→ Directions
Every line holding the string "Swatch" is to be copied from the entries below.

Stored data entries:

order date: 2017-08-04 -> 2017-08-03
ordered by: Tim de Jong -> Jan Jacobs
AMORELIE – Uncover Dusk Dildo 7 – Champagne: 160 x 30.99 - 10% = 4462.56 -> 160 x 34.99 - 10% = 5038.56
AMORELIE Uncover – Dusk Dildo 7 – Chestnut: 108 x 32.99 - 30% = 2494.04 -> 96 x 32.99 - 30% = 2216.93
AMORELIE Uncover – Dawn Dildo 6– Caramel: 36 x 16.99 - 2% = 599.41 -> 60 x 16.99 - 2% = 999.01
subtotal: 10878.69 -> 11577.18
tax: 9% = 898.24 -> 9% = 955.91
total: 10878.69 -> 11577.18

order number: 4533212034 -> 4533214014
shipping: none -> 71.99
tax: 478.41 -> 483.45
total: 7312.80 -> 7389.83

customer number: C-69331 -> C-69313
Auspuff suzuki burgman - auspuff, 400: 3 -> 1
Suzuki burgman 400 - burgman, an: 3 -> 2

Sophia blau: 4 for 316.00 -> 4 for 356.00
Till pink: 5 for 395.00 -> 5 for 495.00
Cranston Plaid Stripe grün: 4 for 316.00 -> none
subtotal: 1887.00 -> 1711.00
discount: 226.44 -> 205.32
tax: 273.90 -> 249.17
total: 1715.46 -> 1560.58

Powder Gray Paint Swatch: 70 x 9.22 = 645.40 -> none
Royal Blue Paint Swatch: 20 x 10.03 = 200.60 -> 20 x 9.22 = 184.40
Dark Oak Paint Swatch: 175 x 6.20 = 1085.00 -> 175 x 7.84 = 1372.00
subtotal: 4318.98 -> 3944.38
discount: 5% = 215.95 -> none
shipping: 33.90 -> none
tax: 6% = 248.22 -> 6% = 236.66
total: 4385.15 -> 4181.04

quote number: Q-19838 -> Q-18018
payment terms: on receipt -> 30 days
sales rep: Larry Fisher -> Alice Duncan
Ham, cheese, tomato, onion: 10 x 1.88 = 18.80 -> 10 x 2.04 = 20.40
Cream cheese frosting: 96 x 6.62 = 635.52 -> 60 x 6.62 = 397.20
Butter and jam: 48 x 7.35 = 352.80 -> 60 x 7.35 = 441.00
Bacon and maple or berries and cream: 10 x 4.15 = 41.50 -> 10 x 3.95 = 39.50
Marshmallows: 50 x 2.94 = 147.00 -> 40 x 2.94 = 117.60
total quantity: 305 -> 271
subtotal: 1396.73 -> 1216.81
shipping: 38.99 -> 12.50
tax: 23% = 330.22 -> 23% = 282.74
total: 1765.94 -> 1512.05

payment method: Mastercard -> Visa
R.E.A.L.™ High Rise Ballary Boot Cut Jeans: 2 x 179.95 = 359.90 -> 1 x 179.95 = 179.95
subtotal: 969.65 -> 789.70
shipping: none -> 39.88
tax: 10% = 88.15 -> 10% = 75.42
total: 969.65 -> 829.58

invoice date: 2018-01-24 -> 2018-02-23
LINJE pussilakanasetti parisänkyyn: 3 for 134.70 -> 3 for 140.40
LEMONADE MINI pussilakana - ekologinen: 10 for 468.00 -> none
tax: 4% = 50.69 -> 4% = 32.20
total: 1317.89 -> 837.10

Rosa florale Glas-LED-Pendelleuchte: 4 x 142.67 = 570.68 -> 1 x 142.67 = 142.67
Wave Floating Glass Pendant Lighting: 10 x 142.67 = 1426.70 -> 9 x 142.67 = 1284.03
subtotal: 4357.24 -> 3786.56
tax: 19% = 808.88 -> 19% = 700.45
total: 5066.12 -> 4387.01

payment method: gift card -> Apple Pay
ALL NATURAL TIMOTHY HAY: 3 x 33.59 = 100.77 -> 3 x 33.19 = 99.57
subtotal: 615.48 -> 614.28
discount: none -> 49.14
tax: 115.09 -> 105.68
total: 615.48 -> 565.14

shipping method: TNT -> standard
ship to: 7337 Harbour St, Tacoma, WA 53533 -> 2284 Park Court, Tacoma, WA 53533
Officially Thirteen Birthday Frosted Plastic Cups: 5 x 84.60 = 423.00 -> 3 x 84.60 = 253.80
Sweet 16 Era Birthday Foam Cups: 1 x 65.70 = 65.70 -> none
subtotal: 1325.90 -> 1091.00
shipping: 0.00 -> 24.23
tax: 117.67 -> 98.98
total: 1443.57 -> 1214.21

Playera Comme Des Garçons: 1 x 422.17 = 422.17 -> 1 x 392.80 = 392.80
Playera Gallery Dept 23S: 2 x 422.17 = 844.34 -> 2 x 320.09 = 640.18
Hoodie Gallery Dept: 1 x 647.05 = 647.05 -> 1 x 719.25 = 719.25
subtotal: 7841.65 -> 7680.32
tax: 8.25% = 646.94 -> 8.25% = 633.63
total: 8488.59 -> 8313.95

→ Solution
Powder Gray Paint Swatch: 70 x 9.22 = 645.40 -> none
Royal Blue Paint Swatch: 20 x 10.03 = 200.60 -> 20 x 9.22 = 184.40
Dark Oak Paint Swatch: 175 x 6.20 = 1085.00 -> 175 x 7.84 = 1372.00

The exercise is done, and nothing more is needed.